IT startups and SMEs benefit from the low costs while existing companies invest in their long-term future through a Minimum Viable Product. The strategy can be applied to all industries and is also worthwhile for founders.

Minimum Viable Product: What’s Behind the Model

The concept of initially offering customers a product with a few functions and then expanding this product over time is not new. Probably one of the most famous examples of an IT MVP that has grown into a billion-dollar corporation is one of the world’s largest cloud providers, Amazon Web Services, or AWS for short.

From a small online bookstore, which initially only procured books on demand and shipped them to end customers, to one of the largest distributors in the retail sector and a strong logistics company, to the market leader in cloud offerings, more than 20 years have passed. During this time, the market changed, the use of technology in everyday life changed, and with it, demand shifted more and more. Amazon moved with the times. Today, AWS is a subsidiary of online retailer Amazon.com and reported revenues of $61 billion in 2021.

What Is a Minimum Viable Product?

The Minimum Viable Product is a product that can initially be produced or offered at a low cost. For example, a later successful website can initially run on WordPress and only move to its backend when there is interest in scaling up.

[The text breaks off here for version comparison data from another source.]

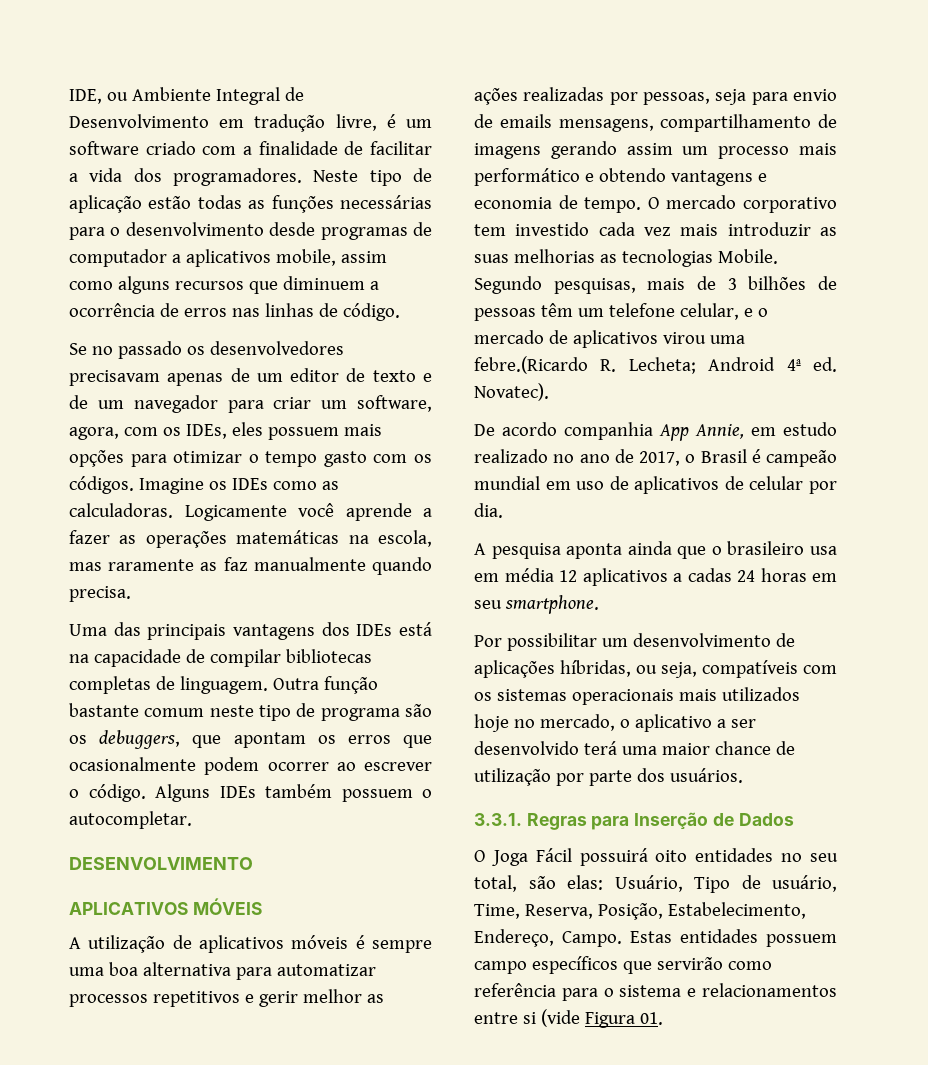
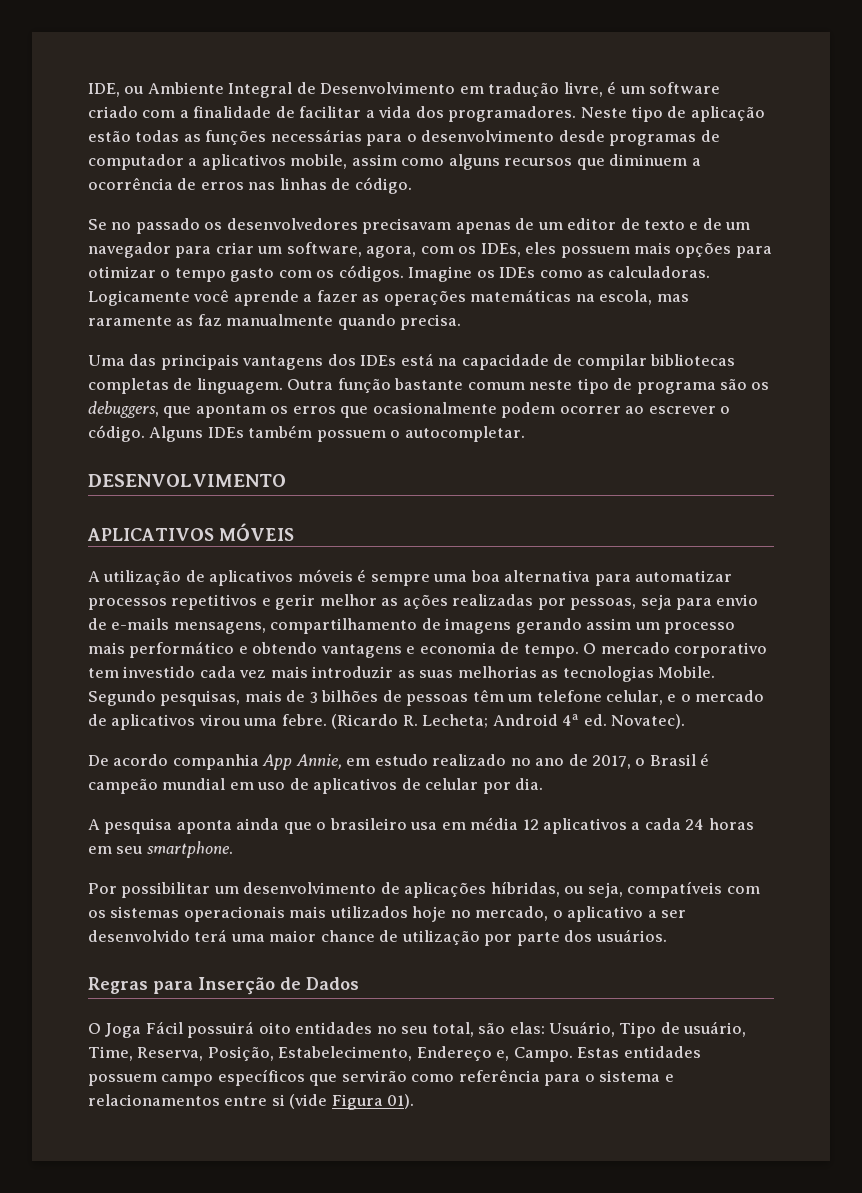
- A utilização de aplicativos móveis é sempre uma boa alternativa para automatizar processos repetitivos e gerir melhor as ações realizadas por pessoas, seja para envio de emails mensagens, compartilhamento de imagens gerando assim um processo mais performático e obtendo vantagens e economia de tempo.
+ A utilização de aplicativos móveis é sempre uma boa alternativa para automatizar processos repetitivos e gerir melhor as ações realizadas por pessoas, seja para envio de e-mails mensagens, compartilhamento de imagens gerando assim um processo mais performático e obtendo vantagens e economia de tempo.
- Segundo pesquisas, mais de 3 bilhões de pessoas têm um telefone celular, e o mercado de aplicativos virou uma febre.(Ricardo R. Lecheta; Android 4ª ed. Novatec).
+ Segundo pesquisas, mais de 3 bilhões de pessoas têm um telefone celular, e o mercado de aplicativos virou uma febre. (Ricardo R. Lecheta; Android 4ª ed. Novatec).
- A pesquisa aponta ainda que o brasileiro usa em média 12 aplicativos a cadas 24 horas em seu smartphone.
+ A pesquisa aponta ainda que o brasileiro usa em média 12 aplicativos a cada 24 horas em seu smartphone.
- 3.3.1. Regras para Inserção de Dados
+ Regras para Inserção de Dados
- O Joga Fácil possuirá oito entidades no seu total, são elas: Usuário, Tipo de usuário, Time, Reserva, Posição, Estabelecimento, Endereço, Campo.
+ O Joga Fácil possuirá oito entidades no seu total, são elas: Usuário, Tipo de usuário, Time, Reserva, Posição, Estabelecimento, Endereço e, Campo.
- Estas entidades possuem campo específicos que servirão como referência para o sistema e relacionamentos entre si (vide Figura 01.
+ Estas entidades possuem campo específicos que servirão como referência para o sistema e relacionamentos entre si (vide Figura 01).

The Minimum Viable Product can be created, produced, and managed with just a few employees. A company can, as in the case of Amazon, initially also offer other services such as retail and logistics and eventually spin off the old core business to concentrate fully on the cloud service.

At the same time, the MVP is a growing product. A product that is not extensible and not flexible cannot inherently be an MVP. As a founder, you should assume from the outset that the service or digital product you initially offer may not become your core business.

Minimum Viable Product

A Success Story From Silicon Valley

The concept of the Minimum Viable Product was introduced by SyncDev CEO Frank Robinson in 2001. However, the concept only began its international triumphal march in 2011 with the bestseller “The Lean Startup” by Silicon Valley expert Eric Ries. Today, MVPs are a common tool used in all industries.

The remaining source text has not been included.